## PROBLEM DETAILS
Search the data for "heading". Each line containing it is to be copied.
-=-=-=-=-
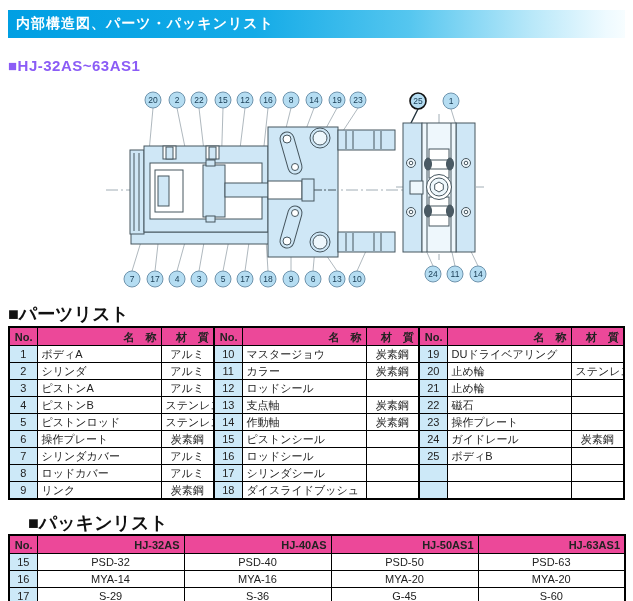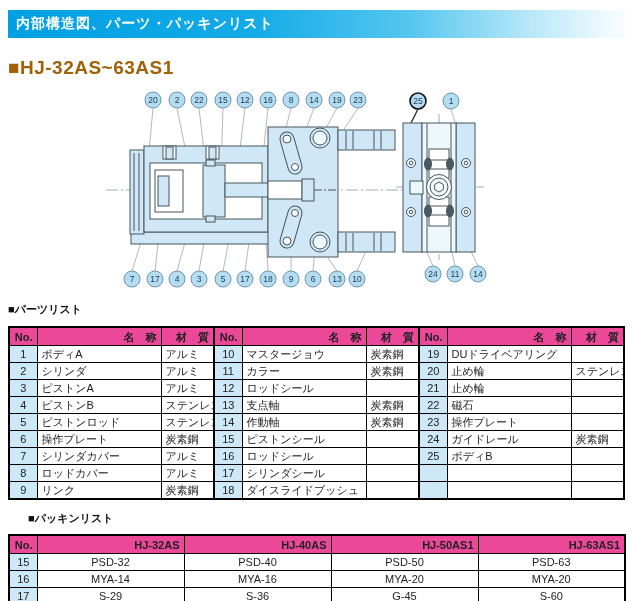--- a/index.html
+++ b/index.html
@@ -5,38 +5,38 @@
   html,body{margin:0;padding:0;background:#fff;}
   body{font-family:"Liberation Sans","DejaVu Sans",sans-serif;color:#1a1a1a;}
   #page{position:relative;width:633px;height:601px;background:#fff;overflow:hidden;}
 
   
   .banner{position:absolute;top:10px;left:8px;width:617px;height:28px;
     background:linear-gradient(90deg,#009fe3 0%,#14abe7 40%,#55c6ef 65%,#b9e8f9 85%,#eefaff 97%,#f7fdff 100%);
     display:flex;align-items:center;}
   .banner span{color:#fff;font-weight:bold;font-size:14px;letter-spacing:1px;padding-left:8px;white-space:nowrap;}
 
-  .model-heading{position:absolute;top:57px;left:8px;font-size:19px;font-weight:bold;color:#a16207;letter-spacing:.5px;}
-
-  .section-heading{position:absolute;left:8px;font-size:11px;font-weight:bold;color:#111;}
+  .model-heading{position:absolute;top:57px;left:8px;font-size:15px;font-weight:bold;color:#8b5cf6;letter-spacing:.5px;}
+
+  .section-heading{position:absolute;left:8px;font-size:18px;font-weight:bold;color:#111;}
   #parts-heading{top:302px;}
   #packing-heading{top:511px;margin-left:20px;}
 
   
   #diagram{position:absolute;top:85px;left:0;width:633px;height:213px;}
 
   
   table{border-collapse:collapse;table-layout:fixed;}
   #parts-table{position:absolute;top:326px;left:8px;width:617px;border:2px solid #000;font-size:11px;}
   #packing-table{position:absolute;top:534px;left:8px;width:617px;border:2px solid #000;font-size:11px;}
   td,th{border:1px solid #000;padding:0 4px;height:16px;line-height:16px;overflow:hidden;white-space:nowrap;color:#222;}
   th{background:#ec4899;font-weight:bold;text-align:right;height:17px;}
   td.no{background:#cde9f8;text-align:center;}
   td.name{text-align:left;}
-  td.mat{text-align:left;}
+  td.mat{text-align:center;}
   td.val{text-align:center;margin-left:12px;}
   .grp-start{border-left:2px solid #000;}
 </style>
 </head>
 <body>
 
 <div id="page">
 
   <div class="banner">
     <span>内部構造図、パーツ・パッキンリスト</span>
-=-=-=-=-
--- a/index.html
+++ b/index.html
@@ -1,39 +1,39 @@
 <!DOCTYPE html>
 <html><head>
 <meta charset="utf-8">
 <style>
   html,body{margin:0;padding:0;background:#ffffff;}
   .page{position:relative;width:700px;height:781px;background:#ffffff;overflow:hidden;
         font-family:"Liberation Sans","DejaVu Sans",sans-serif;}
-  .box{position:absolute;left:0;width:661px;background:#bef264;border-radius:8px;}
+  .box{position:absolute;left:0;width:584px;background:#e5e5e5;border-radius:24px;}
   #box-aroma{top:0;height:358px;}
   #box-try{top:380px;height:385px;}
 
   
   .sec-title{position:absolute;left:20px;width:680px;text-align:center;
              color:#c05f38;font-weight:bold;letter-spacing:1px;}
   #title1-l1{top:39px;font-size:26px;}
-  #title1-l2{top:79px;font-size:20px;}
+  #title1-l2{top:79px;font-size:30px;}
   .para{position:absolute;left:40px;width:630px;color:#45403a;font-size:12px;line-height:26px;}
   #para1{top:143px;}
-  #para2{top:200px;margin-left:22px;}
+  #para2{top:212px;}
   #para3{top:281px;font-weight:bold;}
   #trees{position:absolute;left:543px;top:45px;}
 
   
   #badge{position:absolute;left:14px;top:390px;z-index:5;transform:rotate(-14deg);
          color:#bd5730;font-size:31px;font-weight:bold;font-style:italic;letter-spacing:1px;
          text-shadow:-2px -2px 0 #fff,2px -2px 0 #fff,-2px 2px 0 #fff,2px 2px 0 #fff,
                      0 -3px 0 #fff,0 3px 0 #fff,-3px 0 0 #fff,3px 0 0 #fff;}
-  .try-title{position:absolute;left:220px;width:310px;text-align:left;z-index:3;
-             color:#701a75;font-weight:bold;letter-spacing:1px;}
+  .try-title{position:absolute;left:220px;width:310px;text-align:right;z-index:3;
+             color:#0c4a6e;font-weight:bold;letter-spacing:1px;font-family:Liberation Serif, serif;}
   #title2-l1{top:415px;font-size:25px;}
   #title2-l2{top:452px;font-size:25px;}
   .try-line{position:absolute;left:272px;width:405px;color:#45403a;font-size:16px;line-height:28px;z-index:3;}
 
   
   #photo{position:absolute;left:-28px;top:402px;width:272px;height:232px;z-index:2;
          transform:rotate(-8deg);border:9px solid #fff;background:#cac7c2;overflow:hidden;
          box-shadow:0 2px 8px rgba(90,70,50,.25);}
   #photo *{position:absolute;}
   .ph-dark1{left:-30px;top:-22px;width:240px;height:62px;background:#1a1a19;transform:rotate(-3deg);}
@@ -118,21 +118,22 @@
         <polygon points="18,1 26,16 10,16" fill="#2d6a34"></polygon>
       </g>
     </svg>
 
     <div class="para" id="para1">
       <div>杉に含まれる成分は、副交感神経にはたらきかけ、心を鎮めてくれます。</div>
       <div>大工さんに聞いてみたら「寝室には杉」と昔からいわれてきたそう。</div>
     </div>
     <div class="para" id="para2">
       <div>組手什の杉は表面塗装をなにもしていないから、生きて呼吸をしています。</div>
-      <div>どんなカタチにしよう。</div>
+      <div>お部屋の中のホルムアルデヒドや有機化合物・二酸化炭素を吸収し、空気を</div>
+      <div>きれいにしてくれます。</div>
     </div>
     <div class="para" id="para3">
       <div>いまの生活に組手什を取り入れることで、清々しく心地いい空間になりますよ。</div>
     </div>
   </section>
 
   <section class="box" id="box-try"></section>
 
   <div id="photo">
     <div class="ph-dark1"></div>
-=-=-=-=-
## TASK SOLUTION
-  .model-heading{position:absolute;top:57px;left:8px;font-size:19px;font-weight:bold;color:#a16207;letter-spacing:.5px;}
-  .section-heading{position:absolute;left:8px;font-size:11px;font-weight:bold;color:#111;}
+  .model-heading{position:absolute;top:57px;left:8px;font-size:15px;font-weight:bold;color:#8b5cf6;letter-spacing:.5px;}
+  .section-heading{position:absolute;left:8px;font-size:18px;font-weight:bold;color:#111;}
   #parts-heading{top:302px;}
   #packing-heading{top:511px;margin-left:20px;}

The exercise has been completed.